I do not think the case of Hawthorne v. Anchor Casualty Co., D.C., 53 F. Supp. 475, 477, by Federal District Judge Kennerly of the Southern District of Texas, controls, in any respect, the case at bar. In that case it was the contention of the insurer that the claimant had suffered a specific injury and it was willing to pay compensation for a definite period of 125 weeks. The claimant contended that he was entitled to compensation for total and permanent disability. The Board ruled that '* * * In view of the nature of this claimant's injury, the Board will insist that the insurance company pay weekly compensation rather than set this case for hearing at this time.' In that case, apparently, the Board determined the nature of the claimant's injury, but in our case the Board has refused to grant the claimant a hearing, and the majority, by its decision, is upholding an action of the Board which, in effect, deprives respondent-claimant of due process as guaranteed him under the Constitution.

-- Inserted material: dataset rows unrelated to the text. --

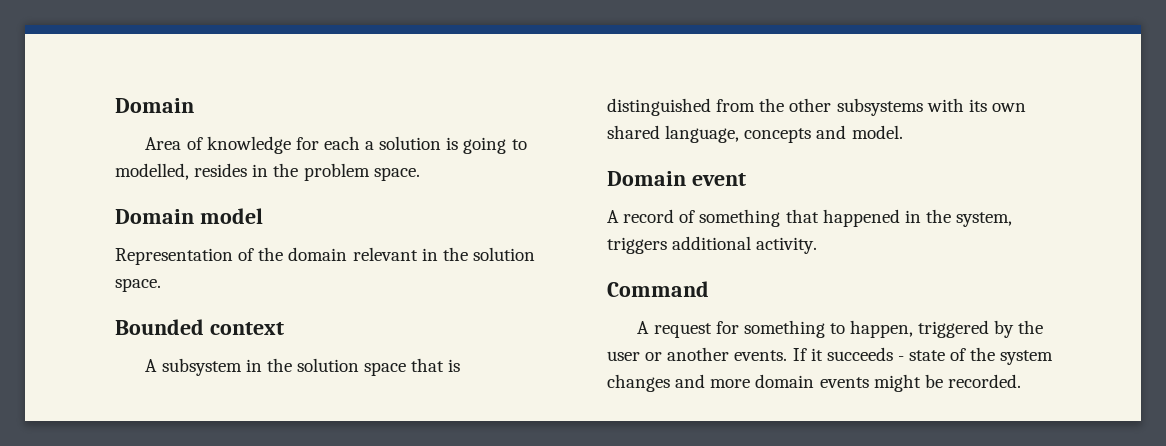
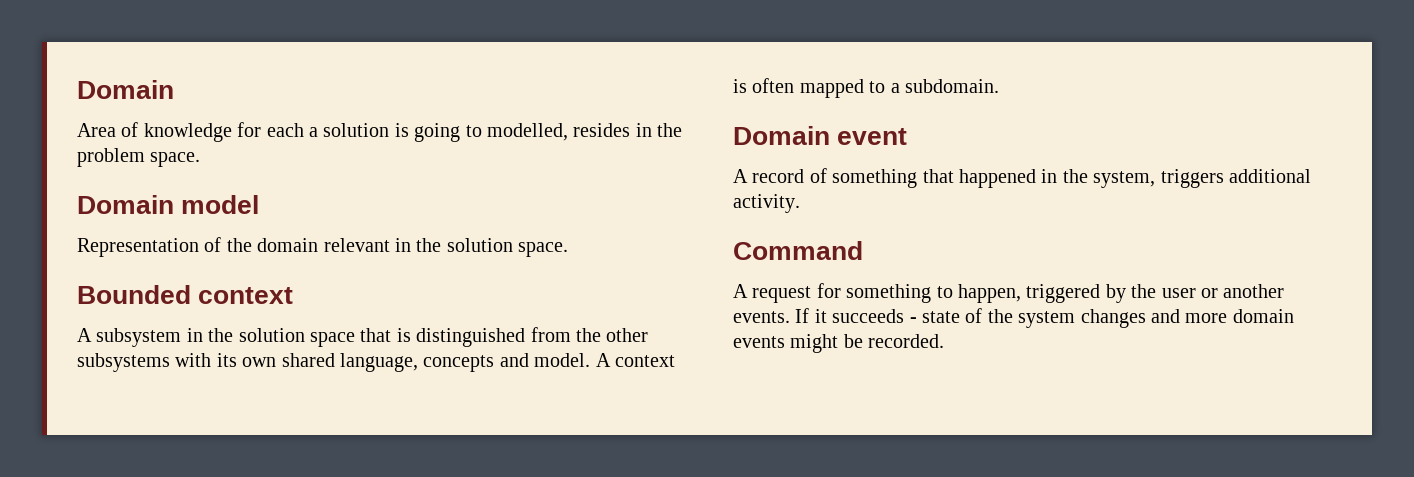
+ A context is often mapped to a subdomain.

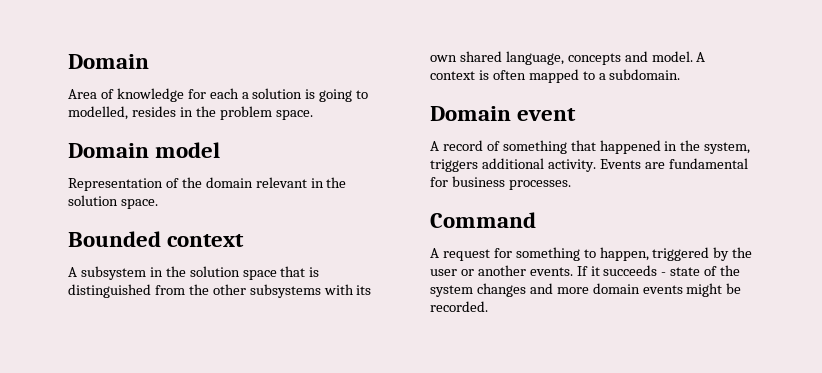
+ Events are fundamental for business processes.

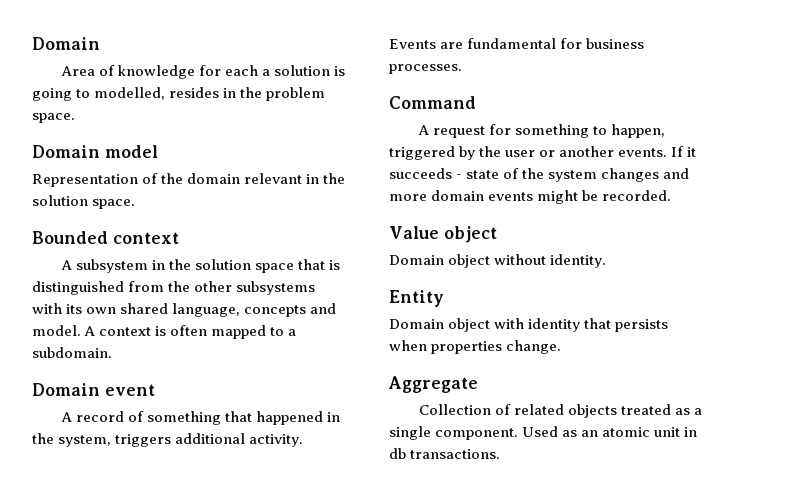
+ Value object
+ Domain object without identity.
+ Entity
+ Domain object with identity that persists when properties change.
+ Aggregate
+ Collection of related objects treated as a single component. Used as an atomic unit in db transactions.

The case of Munmon v. Traders General Ins. Co., Tex.Civ.App., 170 S.W.2d 262, no writ history, decided after the enactment of Article 8309a, in my opinion, supports the contention of respondent on the principal point involved. On that point (the letter written by the Board refusing to set the claim for a hearing) the court held that the letter constituted an appealable order, and in support thereof, cited the case of Southern Casualty Co. v. Todd, *Page 943 supra. The case was reversed and remanded for a new trial. Article 8309a did not have the effect of overruling the holding in the Todd case.

I would affirm the judgment of the Court of Civil Appeals.